Governor of Krasnoyarsk Krai
- Incumbent
- Assumed office 19 September 2023 (acting: 20 April–19 September 2023)
- Preceded by: Aleksandr Uss

Deputy Minister of Finance
- In office 4 March 2020 – 24 April 2023

Minister of Science and Higher Education
- In office 18 May 2018 – 15 January 2020 Acting: 15–21 January 2020
- Preceded by: Olga Vasilyeva (as Minister of Education and Science)
- Succeeded by: Valery Falkov

Personal details
- Born: 21 December 1976 (age 49) Krasnoyarsk, RSFSR, Soviet Union
- Alma mater: Krasnoyarsk State University

= Mikhail Kotyukov =

Russian statesman and politician

Mikhail Mikhailovich Kotyukov (Михаи́л Миха́йлович Котюко́в; born December 21, 1976) is a Russian statesman and politician. He is current serving acting Governor of Krasnoyarsk Krai since 20 April 2023. He served Minister of Science and Higher Education of the Russian Federation from May 18, 2018, to January 15, 2020, in Dmitry Medvedev's Second Cabinet. Prior to that he served as Minister of Finance and Deputy Prime Minister of the Krasnoyarsk Krai (2008-2010). Deputy Minister of Finance of the Russian Federation (2012–2013 and from March 4, 2020, to present). Head of the Federal Agency for Scientific Organizations (2013—2018). He is a member of the Supreme Council of the United Russia. Member of the supervisory board of the Olympstroy Group of Companies as well as Member of the Presidential Commission on Disability and Veterans.
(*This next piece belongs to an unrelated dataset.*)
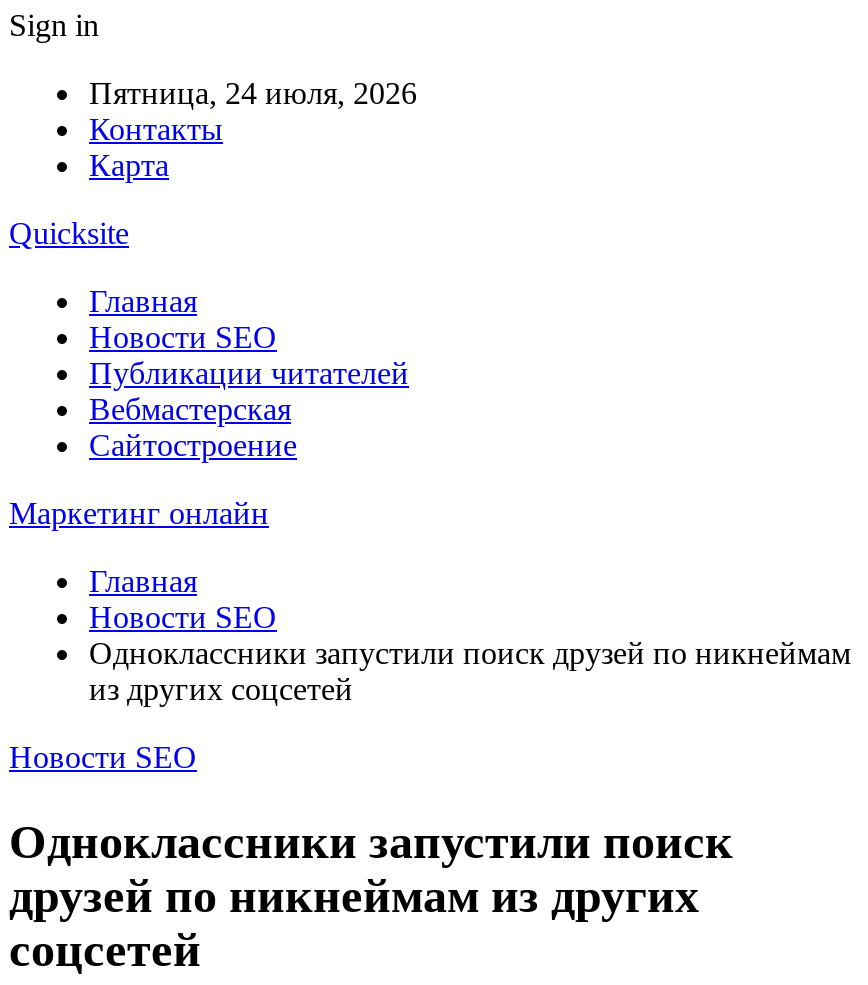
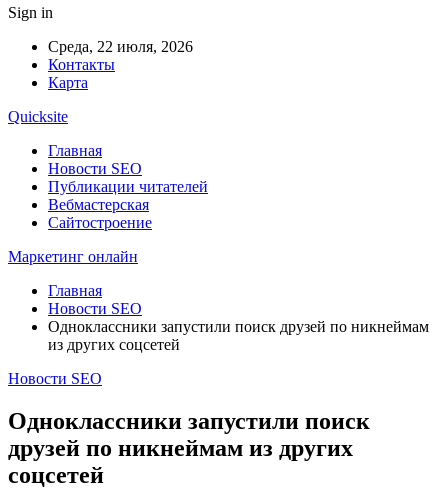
- Пятница, 24 июля, 2026
+ Среда, 22 июля, 2026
Member of the expert group "Reform of the pension system" Strategy 2020.

==Biography==
Kotyukov was born on December 21, 1976, in the city of Krasnoyarsk. In 1999 he graduated from Krasnoyarsk State University with a degree in finance and credit. Since 1997, he worked in the main financial department of the administration of the Krasnoyarsk Krai as an economist, then as the head of the department. In 2001 he was appointed as Head of the Finance Department of OJSC Krasnoyarskagropromdordorstroy. In 2002 he was appointed Chief Specialist, Head of the Department of Investment Resources and Ecology of the Administration of Krasnoyarsk. In 2003 in the administration of the Krasnoyarsk Krai, he was the deputy head of the main financial department, and then the first deputy head of the finance department. Between March and July 2007, he served as vice-rector for economics and finance at the Siberian Federal University. In July 2007, he was appointed Deputy Governor of Alexander Khloponin, Head of the Finance Department of the Krasnoyarsk Krai. Since July 2008 Minister of Finance, since December at the same time Deputy Chairman of the Government of the Krasnoyarsk Krai. On June 13, 2012, he was appointed Deputy Minister of Finance of the Russian Federation Anton Siluanov. On October 25, 2013, Prime Minister Dmitry Medvedev dismissed Kotyukov from the post of Deputy Minister of Finance of the Russian Federation and appointed the head of the Federal Agency for Scientific Organizations (FANO), established as part of the reform of the Russian Academy of Sciences.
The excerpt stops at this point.